Where GDPR relates to the loss of personal data, the NIS Directive addresses the issue of loss of service by IT networks and information systems. Specifically, it relates to safeguarding essential services and those who fail to implement effective cyber security measures will face fines of up to £17m or 4 per cent of global turnover.

The measures outlined in the NIS Directive are part of the UK Government’s five year £1.9bn National Cyber Security Strategy. They are designed to ensure that the UK’s essential networks and infrastructure are kept safe and secure against the risk of cyber attacks. Not only will operators in electricity, transport, water, energy, health and digital infrastructure be required to demonstrate a resilient cyber defence, they will also need to demonstrate that they have robust incident response plans in place.

The NIS Directive is not, however, limited to these organisations. It is important that UK technology firms establish whether they fall within the scope of the NIS Directive because it applies not only to essential services but to those who are significant suppliers to the operator of an essential service. This covers a multitude of organisations and extends to online marketplaces, online search engines and cloud computing services.

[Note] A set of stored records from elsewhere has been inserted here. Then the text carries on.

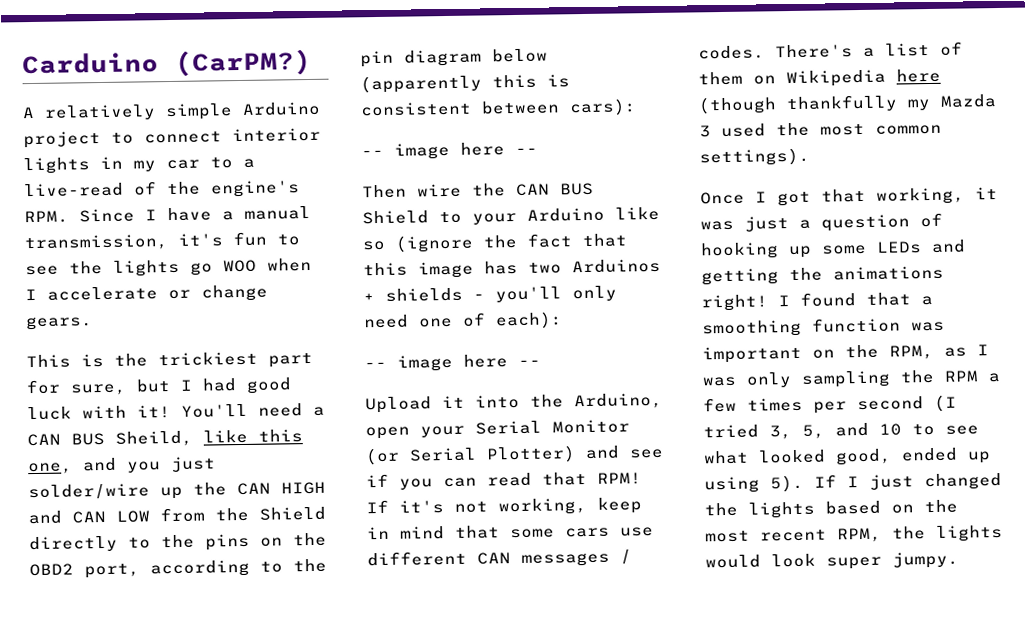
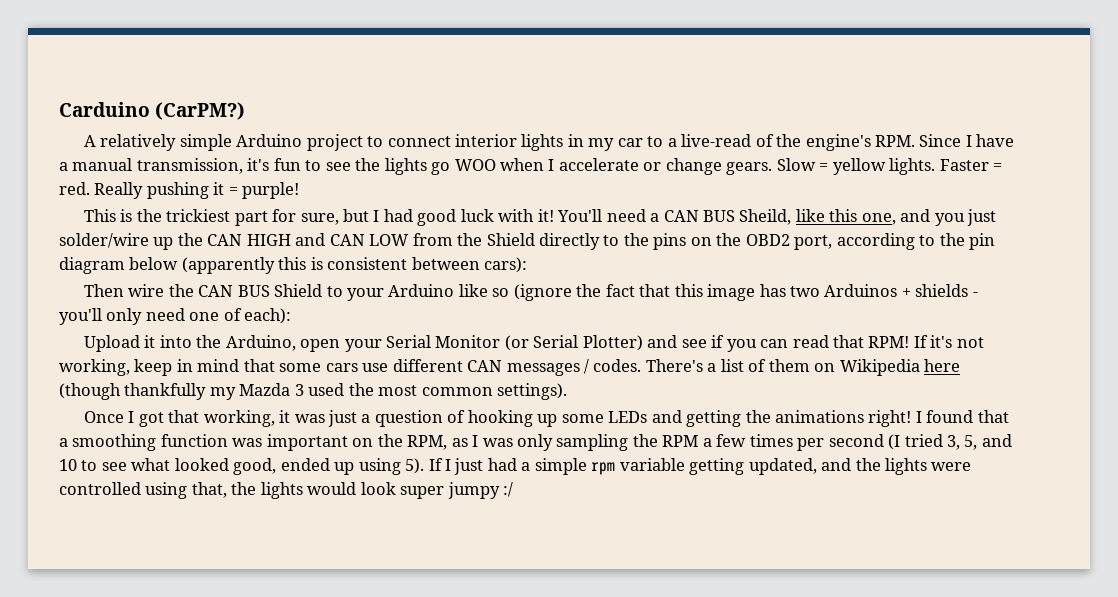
+ Slow = yellow lights. Faster = red. Really pushing it = purple!
  You'll need a CAN BUS Sheild, like this one, and you just solder/wire up the CAN HIGH and CAN LOW from the Shield directly to the pins on the OBD2 port, according to the pin diagram below (apparently this is consistent between cars):
- -- image here --
  Then wire the CAN BUS Shield to your Arduino like so (ignore the fact that this image has two Arduinos + shields - you'll only need one of each):
- -- image here --
- If I just changed the lights based on the most recent RPM, the lights would look super jumpy.
+ If I just had a simple rpm variable getting updated, and the lights were controlled using that, the lights would look super jumpy :/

Although the potential fines of up to £17m make headline figures, the Department for Digital, Culture, Media and Sport has made it clear that they are a last resort. Where operators can demonstrate that they have conducted adequate risk assessments, enacted appropriate security measures, implemented robust incident response plans and are fully engaged with the process, these fines will not apply.

The key, therefore, is to be able to demonstrate that the NIS Directive is at the core of an organisation’s cyber defence strategy. From staff training to penetration testing; from incident management to business continuity planning and ongoing resilience: every stage needs to be addressed. Those already in the process of adopting GDPR into their business process will be some way towards the NIS Directive’s requirements, but it is important to know what additional steps need to be taken.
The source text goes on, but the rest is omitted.